• Source information
++++++

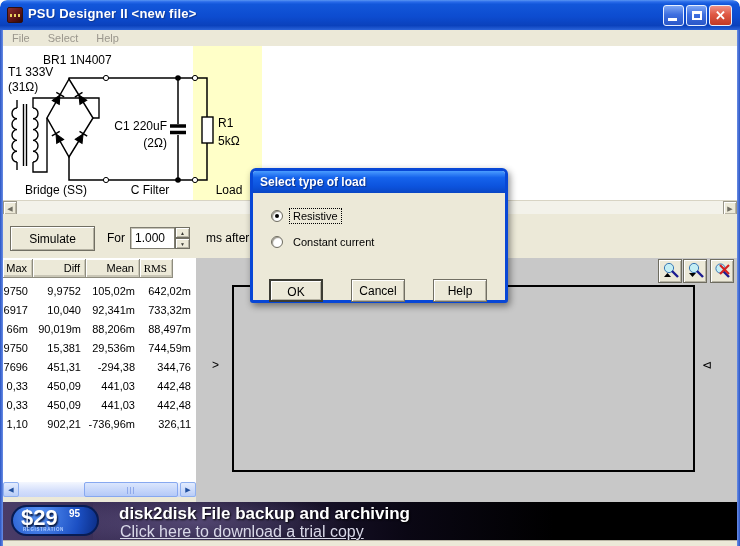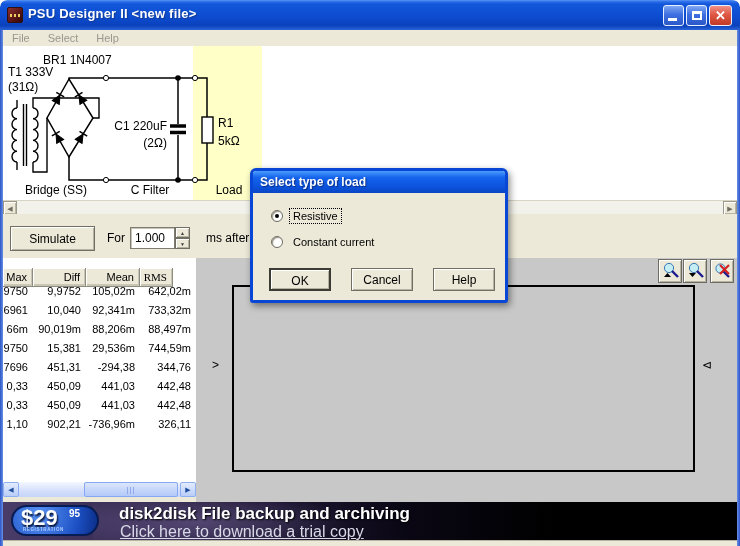--- a/index.html
+++ b/index.html
@@ -55,7 +55,7 @@
   .afterlbl{position:absolute;left:203px;top:17px;white-space:nowrap;}
   
   .tablepane{position:absolute;top:258px;left:3px;width:193px;height:224px;background:#fff;overflow:hidden;font-size:11px;}
-  .thead{position:absolute;top:10px;left:0;width:193px;height:19px;display:flex;}
+  .thead{position:absolute;top:1px;left:0;width:193px;height:19px;display:flex;}
   .hcell{background:#ece9d8;border-right:1px solid #8e8c7e;border-bottom:1px solid #8e8c7e;
     box-shadow:inset 1px 1px 0 #fff,inset -1px -2px 0 #c9c6b6;
     text-align:right;padding:3px 5px 0 0;height:19px;}

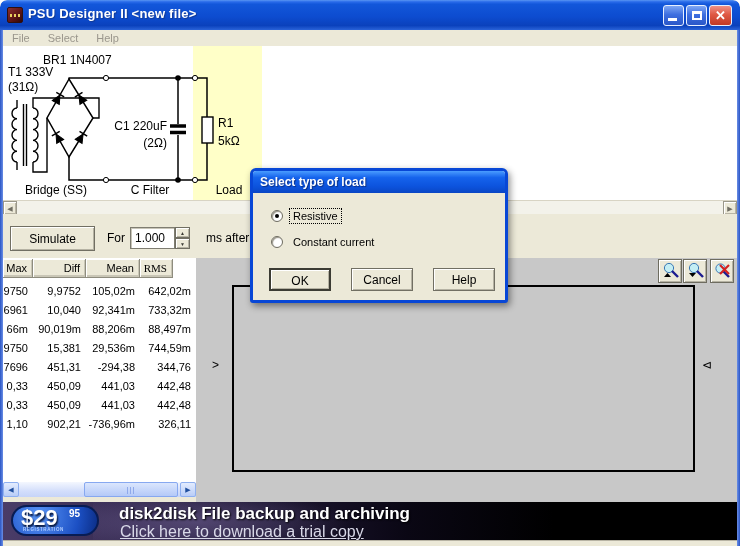--- a/index.html
+++ b/index.html
@@ -99,7 +99,7 @@
   .radio.sel:after{content:"";position:absolute;left:3px;top:3px;width:4px;height:4px;border-radius:50%;background:#000;}
   .rlabel{padding:1px 3px;}
   .rlabel.focus{outline:1px dotted #000;}
-  .dbtn{position:absolute;top:75px;width:62px;height:23px;line-height:21px;text-align:center;}
+  .dbtn{position:absolute;top:86px;width:54px;height:23px;line-height:21px;text-align:center;}
   .dbtn.ok{left:16px;border:2px solid #3c3c34;box-shadow:inset 1px 1px 0 #fff,inset -1px -1px 0 #b5b2a3;}
   .dbtn.cancel{left:98px;} .dbtn.help{left:180px;}
   

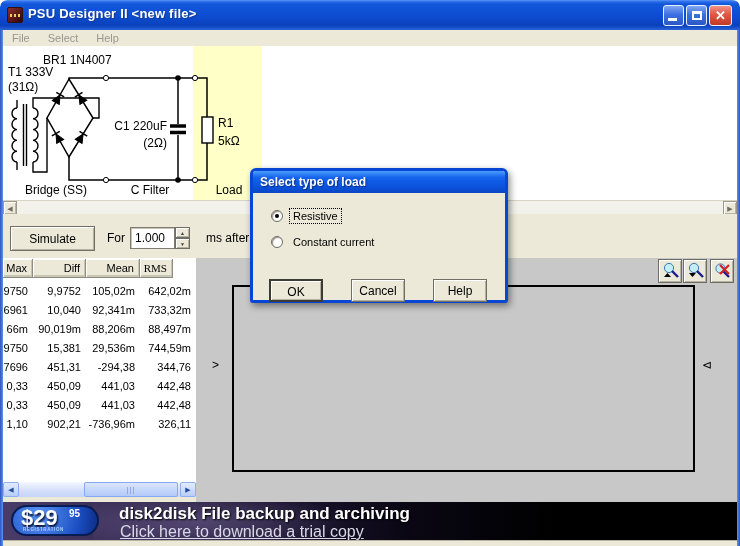--- a/index.html
+++ b/index.html
@@ -247,7 +247,7 @@
           <div class="tcell col3">642,02m</div>
         </div>
         <div class="trow">
-          <div class="tcell col0">6961</div>
+          <div class="tcell col0">6917</div>
           <div class="tcell col1">10,040</div>
           <div class="tcell col2">92,341m</div>
           <div class="tcell col3">733,32m</div>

++++++

Return only the number of lines in the listing that contain the word "right".

2